藩士の奥宮慥斎(おくみやぞうさい)という人物が江戸へ出向くという噂を聞きつけるや否や、「私も江戸へ遊学したいので、お供にしてください!」と懇願します。
そうでもしないと江戸へ行く手段はなく、ダラダラとした生活から抜け出せない。
そんな必死な弥太郎の願いは叶い、江戸へ出ることが許され、かねてからの悲願であった安積艮斎(あさかごんさい)という人物の塾で充実した時間を過ごしていました。
しかし、同時に実家では大きな問題がくすぶっていました。
酒に酔った父・弥次郎の横暴などもあって、年々激しさを増していた岩崎宗家と分家の対立が激化。
敵視していた庄屋たちに呼び出され、弥次郎が集団暴行に遭い、重傷を負ってしまうのです。
安政2年(1855年)、そんなこと露知らずの弥太郎(21歳)は大慌てで地元に舞い戻り、母はこの事件を役所に訴え出ました。
ところが、普段の行いから弥次郎の味方をする人物は皆無で、帰郷後の弥太郎が正式な訴えを起こしても事態は悪化するばかり。
業を煮やした弥太郎は
事以賄賂成 獄以愛憎決
官は賄賂をもってなり、獄は愛憎によって決す
と二度も奉行所に書きつけ、結果、牢に繋がれてしまうのです。
江戸に出たエリートから一転、犯罪者の汚名を着せられてしまった弥太郎。
彼を救わんとする人たちの働き掛けもあって釈放されますが、実に7カ月間も勾留され、父の暴行罪そのものは「喧嘩両成敗」として処分されてしまい、無実を証明することはできませんでした。
吉田東洋に推挙されるも
粗暴な父の不名誉により、もはや土佐で出世の道は断たれた――。
そんな絶望感にとらわれる弥太郎に味方したのは「幕末」という時代でした。
吉田東洋との出会いです。
土佐藩では、山内容堂のもとで藩政改革に力をふるった吉田東洋が酒宴の失態から職を追われ、「小林塾」という小さな塾で学問を教えていました。

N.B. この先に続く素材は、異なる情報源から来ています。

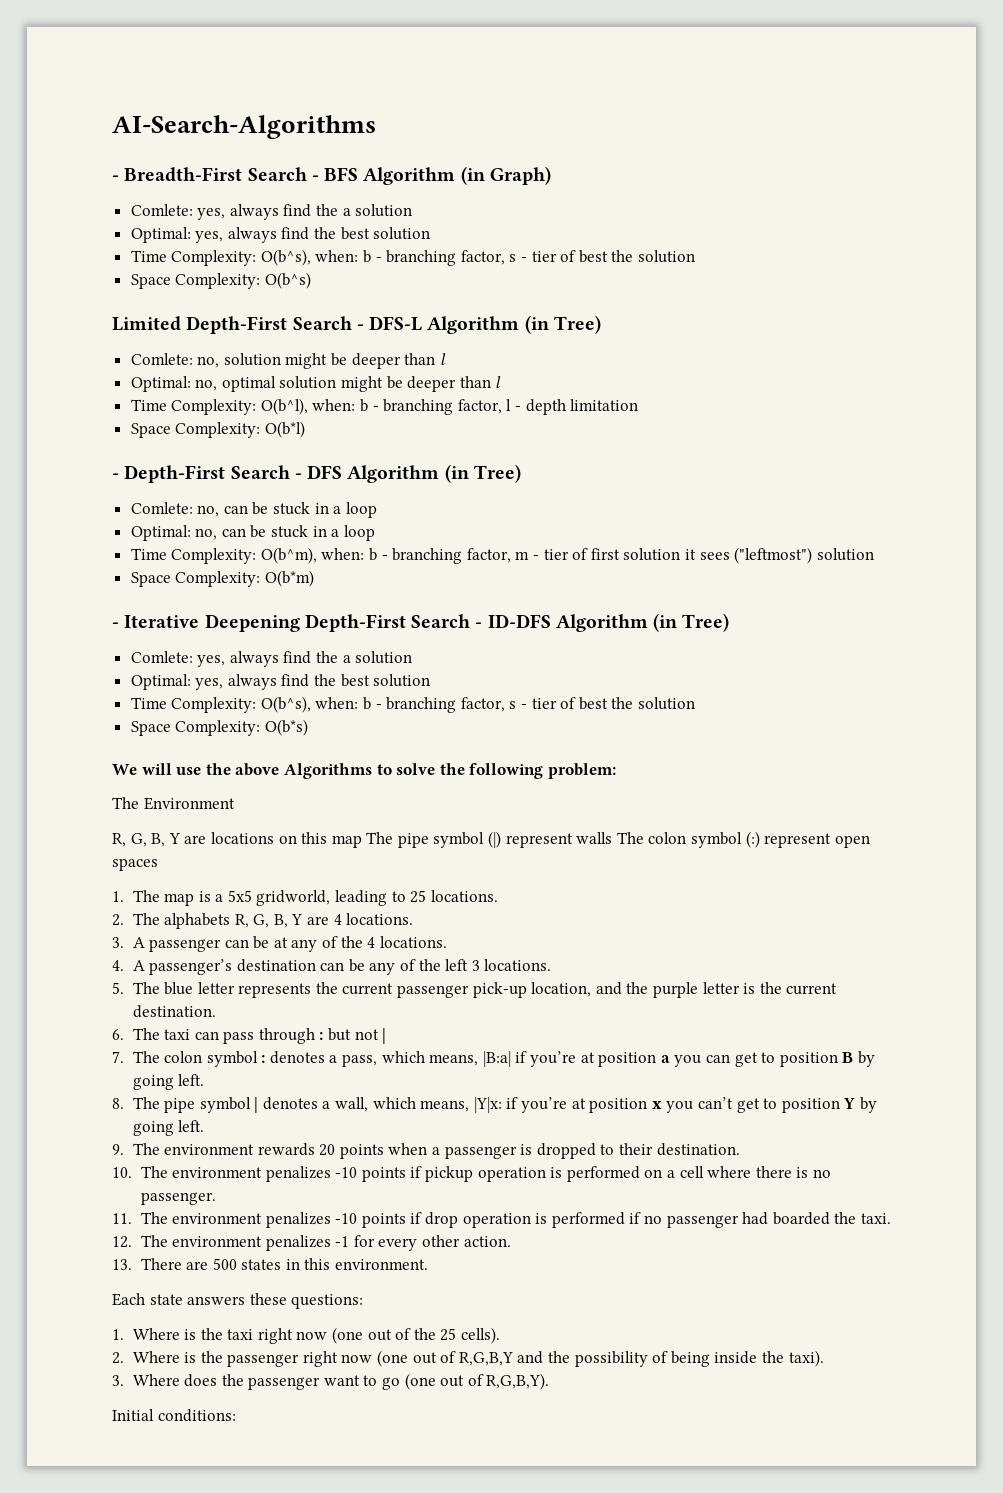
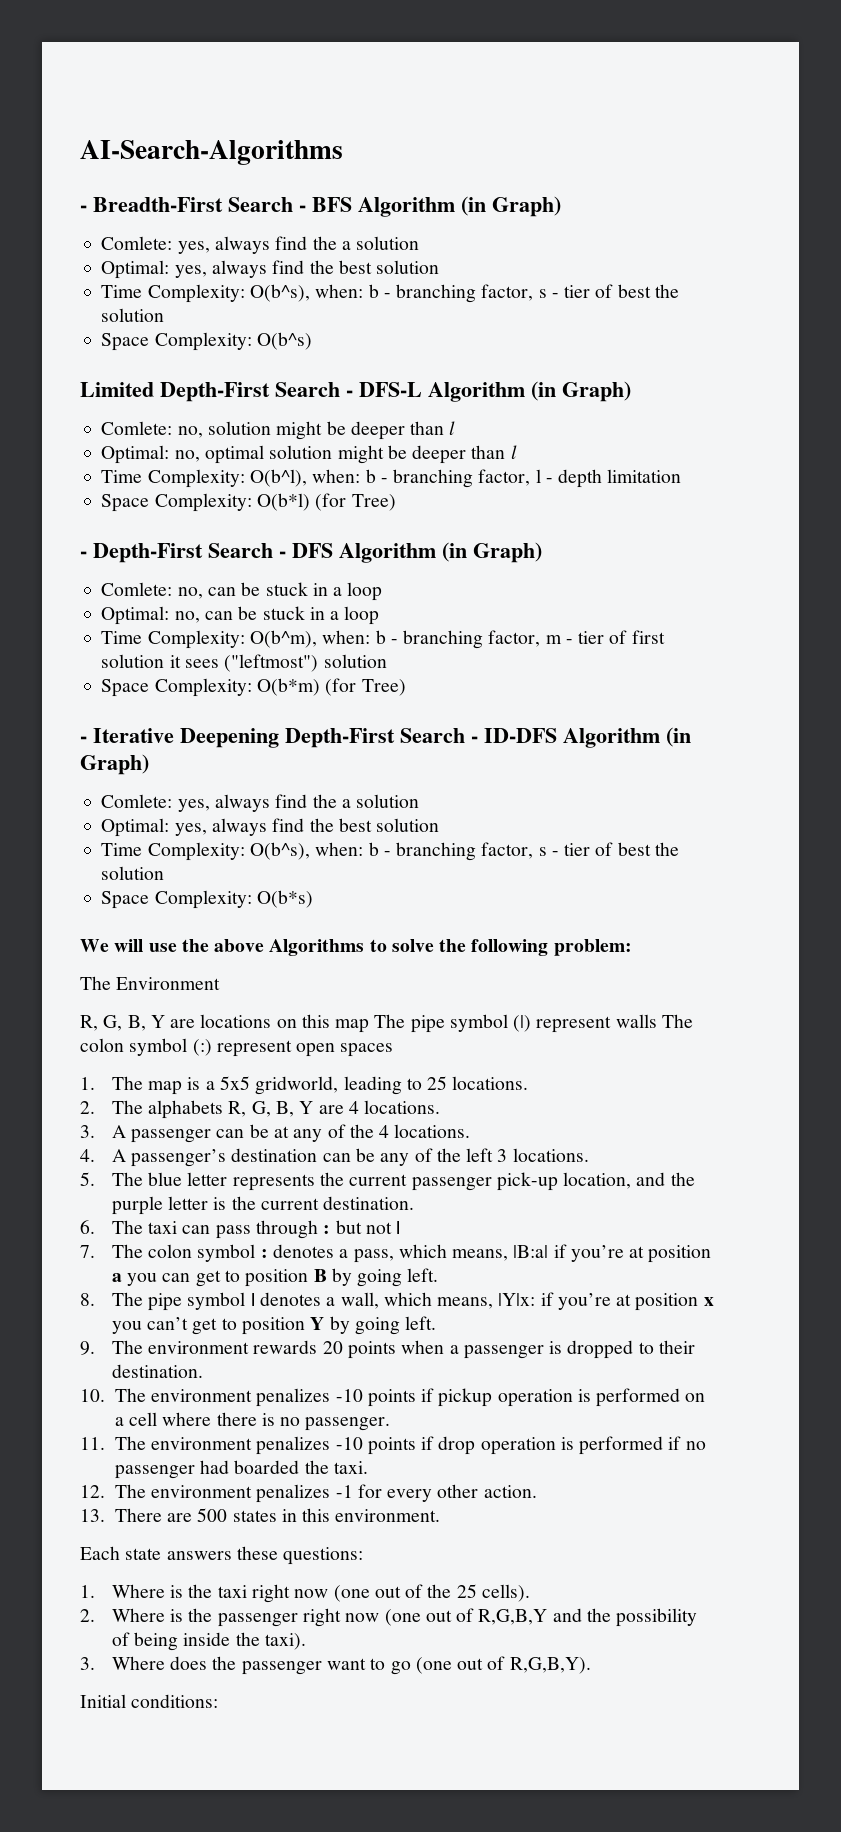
- Limited Depth-First Search - DFS-L Algorithm (in Tree)
+ Limited Depth-First Search - DFS-L Algorithm (in Graph)
- Space Complexity: O(b*l)
+ Space Complexity: O(b*l) (for Tree)
- - Depth-First Search - DFS Algorithm (in Tree)
+ - Depth-First Search - DFS Algorithm (in Graph)
- Space Complexity: O(b*m)
+ Space Complexity: O(b*m) (for Tree)
- - Iterative Deepening Depth-First Search - ID-DFS Algorithm (in Tree)
+ - Iterative Deepening Depth-First Search - ID-DFS Algorithm (in Graph)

勉学という理論と、藩での実務を知っている東洋は、弥太郎にとっては最高の教師。
安政5年(1858年)に24歳で同塾へ入ると、後に東洋が追放処分を解かれて藩政に復帰、能力を認められた弥太郎もまた藩の職を得るキッカケになりました。
同塾では、後藤象二郎や福岡孝弟(ふくおかたかちか)といった幕末土佐藩をリードする重要人物たちとの知遇も得ます。
弥太郎は東洋の命によって長崎出張を命じられ、海外の情報収集という職に就きました。
しかし、当時の彼は西洋通でもなく、この仕事に大苦戦。
出張費の大半を遊郭での遊びに投じた挙句、「金もなくなったし成果も上がらない」という理由で無断帰国してしまうのですから、父親に似たというかなんというか……。
土佐に戻れば、案の定、クビです。